Históricamente, los actores alineados con Irán se han centrado en los intereses estadounidenses e israelíes, incluyendo infraestructuras críticas, energía, defensa, telecomunicaciones y servicios financieros en la región y más allá.
Hoy en día, vemos tres grandes grupos de posibles objetivos:
- Organizaciones estadounidenses e israelíes: Especialmente aquellas en infraestructuras críticas y sectores clave, o con fuertes vínculos estratégicos o de cadena de suministro con las partes directamente involucradas. Estas organizaciones deben mantener medidas reforzadas de vigilancia y resiliencia contra ataques DDoS a gran escala, ransomware y malware potencialmente destructivo.
- Organizaciones locales y globales en la región en general: Las empresas de países considerados históricamente aliados de EE. UU. —como Kuwait, Catar, Baréin y Arabia Saudí— se enfrentan a un riesgo elevado, incluidos ataques oportunistas. Grandes proveedores tecnológicos como Google, Microsoft, Oracle y Amazon operan instalaciones en la región y están expuestos a interrupciones, con posibles efectos en cadena para sus clientes.
- Organizaciones de otros lugares consideradas «enemigos que apoyan a Irán»: Actores respaldados por Irán atacaron a organizaciones europeas durante las negociaciones nucleares de 2015, y al Gobierno albanés en 2022. Podrían surgir patrones similares siempre que se perciba que países u organizaciones actúan en contra de los intereses iraníes.
La implicación política directa no es el único factor de riesgo. La percepción, el sector, las alianzas y la geografía importan, y son factores clave en la evaluación de la exposición.
Qué deben hacer las empresas ahora
La mayoría de las organizaciones no necesitan sistemas de seguridad completamente nuevos. Deben asegurarse de que los controles existentes estén activos, sean eficaces y hayan sido sometidos a pruebas exhaustivas. En este contexto, recomendamos a las empresas:
- Mantener un alto nivel de conciencia situacional a través de equipos internos y fuentes fiables de inteligencia sobre amenazas.

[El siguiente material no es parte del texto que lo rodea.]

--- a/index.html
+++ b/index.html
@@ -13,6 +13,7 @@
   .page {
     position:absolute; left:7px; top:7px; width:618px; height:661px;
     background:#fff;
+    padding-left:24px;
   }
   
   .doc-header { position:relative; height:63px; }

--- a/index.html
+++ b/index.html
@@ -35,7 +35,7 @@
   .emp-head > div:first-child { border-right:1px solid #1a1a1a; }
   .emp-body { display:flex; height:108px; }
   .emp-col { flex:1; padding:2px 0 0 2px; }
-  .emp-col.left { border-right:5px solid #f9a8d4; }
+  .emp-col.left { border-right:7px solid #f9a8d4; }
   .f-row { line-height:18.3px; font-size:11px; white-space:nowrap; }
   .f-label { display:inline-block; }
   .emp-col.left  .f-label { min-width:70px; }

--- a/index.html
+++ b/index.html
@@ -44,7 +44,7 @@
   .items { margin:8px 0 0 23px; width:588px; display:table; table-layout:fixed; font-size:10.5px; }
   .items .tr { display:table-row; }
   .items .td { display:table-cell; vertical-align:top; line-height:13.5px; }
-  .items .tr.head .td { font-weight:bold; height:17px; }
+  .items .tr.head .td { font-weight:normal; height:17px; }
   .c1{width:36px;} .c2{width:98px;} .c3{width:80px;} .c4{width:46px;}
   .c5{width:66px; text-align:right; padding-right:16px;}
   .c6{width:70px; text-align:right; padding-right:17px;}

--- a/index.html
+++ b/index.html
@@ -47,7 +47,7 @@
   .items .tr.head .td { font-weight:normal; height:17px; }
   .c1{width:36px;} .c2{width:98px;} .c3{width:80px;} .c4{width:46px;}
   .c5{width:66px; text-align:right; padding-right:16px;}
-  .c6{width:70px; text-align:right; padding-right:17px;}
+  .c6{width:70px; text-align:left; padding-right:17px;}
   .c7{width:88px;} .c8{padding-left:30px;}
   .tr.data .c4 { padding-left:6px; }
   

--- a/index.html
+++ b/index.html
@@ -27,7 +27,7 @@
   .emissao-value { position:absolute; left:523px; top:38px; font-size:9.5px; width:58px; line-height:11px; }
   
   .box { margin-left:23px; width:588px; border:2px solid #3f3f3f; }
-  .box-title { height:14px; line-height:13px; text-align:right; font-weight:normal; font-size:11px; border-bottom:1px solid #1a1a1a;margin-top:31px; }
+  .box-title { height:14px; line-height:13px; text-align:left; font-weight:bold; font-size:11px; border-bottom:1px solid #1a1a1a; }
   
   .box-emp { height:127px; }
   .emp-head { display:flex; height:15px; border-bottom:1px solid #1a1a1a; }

- Mantener los centros de operaciones de seguridad en alerta máxima ante intentos de phishing, ingeniería social, robo de credenciales y ataques DDoS.
- Verifiquen que los controles básicos funcionan, incluyendo la autenticación multifactorial (MFA), las soluciones EDR/MDR y el filtrado de correo electrónico.
- Mantengan actualizados los inventarios de activos y apliquen los parches de seguridad sin demora.
- Se aseguren de que los planes de respuesta a incidentes y gestión de crisis estén actualizados, ensayados y listos para activarse.
- Sensibilicen a los empleados, especialmente a los equipos de soporte y de primera línea, con orientación específica sobre los intentos de phishing y suplantación de identidad relacionados con el conflicto.
Estas medidas no solo reducen la probabilidad y el impacto de una pérdida. También demuestran una buena higiene cibernética, algo cada vez más importante para conseguir y mantener un seguro cibernético en condiciones sostenibles.
Mantente alerta, pero no alarmado
Es probable que sigamos viendo actividad cibernética relacionada con el conflicto, incluyendo ataques oportunistas y posibles repercusiones en organizaciones alejadas del frente. No nos enfrentamos a una nueva categoría de armas cibernéticas imparables.
Nos enfrentamos a un uso más frecuente de técnicas bien conocidas por parte de actores maliciosos decididos en un entorno geopolítico tenso. La clave es mantener la alerta, no alarmarse.
Este artículo se basa en informes disponibles públicamente e información de fuentes abiertas. Al igual que con todo el material de fuentes abiertas, algunos detalles pueden evolucionar o estar sujetos a una verificación posterior.